Ivan Nokabolokov's picture

So a company which under any normal accounting procedure should have been wound up in 2008 deems to lecture others on financial matters. Ha. Ha. Ha.

Downtoolong's picture

more physical metal previously tied up in financing deals would be freed up for the physical market

Why isn’t it more likely that more physical metal will be needed to comply with the CCFD deals already in place? Effectively, Goldman is admitting that the CCFD market (one which they played a big part in promoting and profiting from over the years) is one huge fraudulent scam that will now be defaulted on. And, just like every other debacle in the financial markets, We The People will somehow pay the price for it, one way or another.
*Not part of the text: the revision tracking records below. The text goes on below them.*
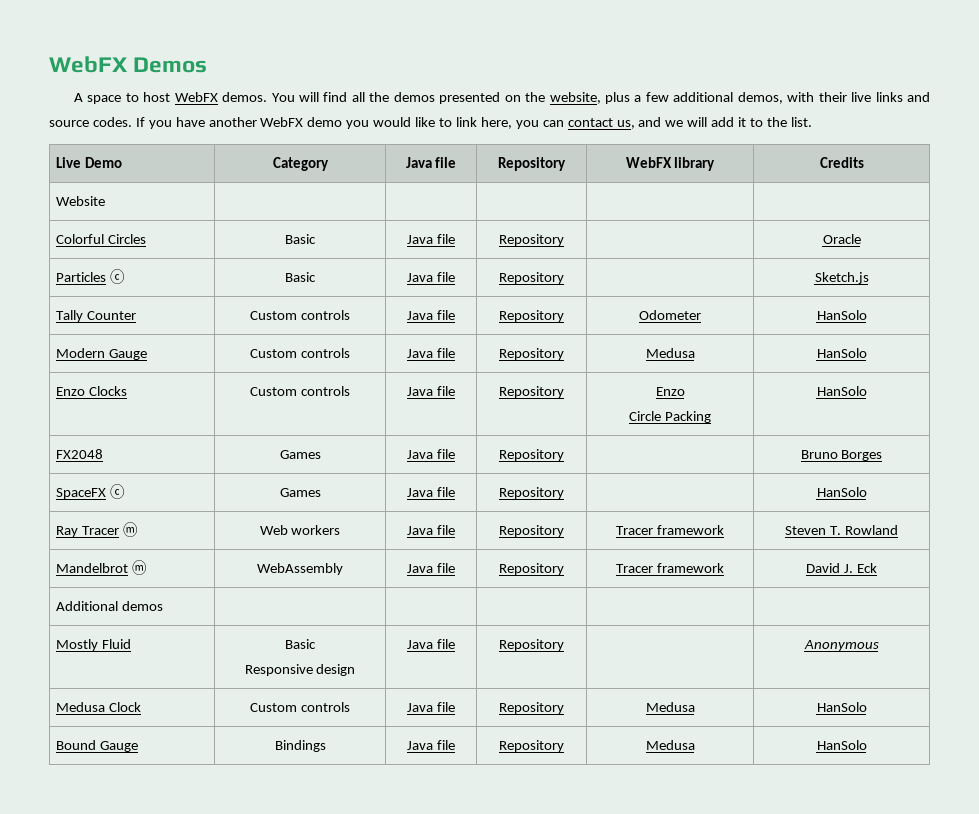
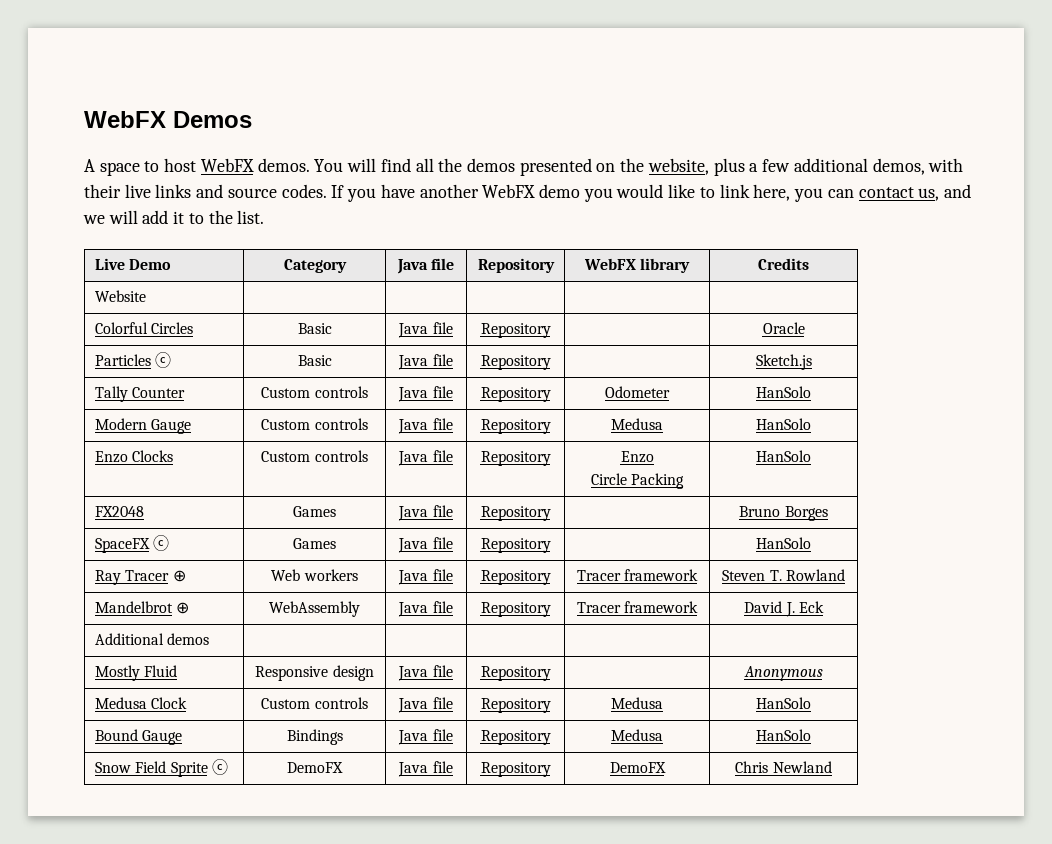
- Ray Tracer ⓜ | Web workers | Java file | Repository | Tracer framework | Steven T. Rowland
+ Ray Tracer ⊕ | Web workers | Java file | Repository | Tracer framework | Steven T. Rowland
- Mandelbrot ⓜ | WebAssembly | Java file | Repository | Tracer framework | David J. Eck
+ Mandelbrot ⊕ | WebAssembly | Java file | Repository | Tracer framework | David J. Eck
- Mostly Fluid | Basic
- Responsive design | Java file | Repository | | Anonymous
+ Mostly Fluid | Responsive design | Java file | Repository | | Anonymous
+ Snow Field Sprite ⓒ | DemoFX | Java file | Repository | DemoFX | Chris Newland

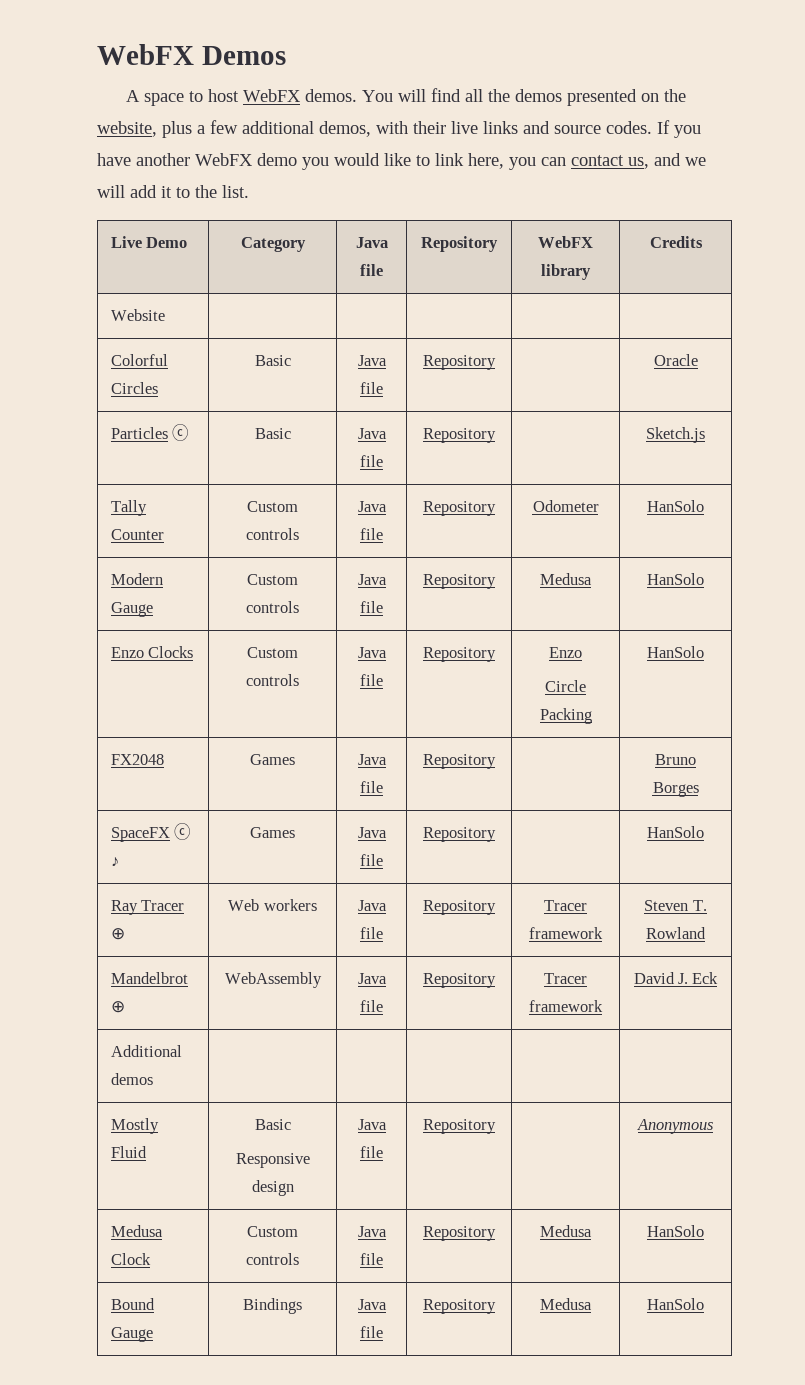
- SpaceFX ⓒ | Games | Java file | Repository | | HanSolo
+ SpaceFX ⓒ ♪ | Games | Java file | Repository | | HanSolo
- Mostly Fluid | Responsive design | Java file | Repository | | Anonymous
+ Mostly Fluid | Basic
+ Responsive design | Java file | Repository | | Anonymous
- Snow Field Sprite ⓒ | DemoFX | Java file | Repository | DemoFX | Chris Newland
Worse yet, Goldman is casually assuming we must all just accept that and move on. They somehow think that by finally telling us the truth it excuses them from corrupt and ethically devoid business practices in the past.  

This case proves that financial commodity markets on the margin distort fair pricing and damage physical commodity industries. They do more harm than good, especially in the OTC derivatives sector. It’s much less about supply and demand for the commodity and much more about supply and demand for the highly leveraged cash they can generate. The tail clearly wags the dog because the tail is ten times the size of the dog.


Wild Theories's picture

Because nobody wants the physical copper. They want money.

The copper is just a collateral for credit, everyone who wants the copper only want to sell it.


A layman comparison:

Replace the copper with a house, and consider a bad loan where the bank repos your house. And your house didn't exist, you gave a false address.

Do you go buy another house of the same value and give the deed to the bank to clear your debt? No, you just give the money straight to the bank, you don't buy another house and give that house to the bank.

SweetDoug's picture




the repo is a short-term FX funding vehicle, whereby a commodity owner first sells the commodity warrants issued by bonded warehouses (paired with an equal amount of short positions) to banks, then buys the package back from the banks in 3 to 6 months. It is a way for commodity traders/refiners to gain access to foreign banks’ balance sheets and improve liquidity efficiently.


How abouts if we just ended all this bullshit and you grew your company on profits and keeping your own cash instead of these goddamn ponzi schemes?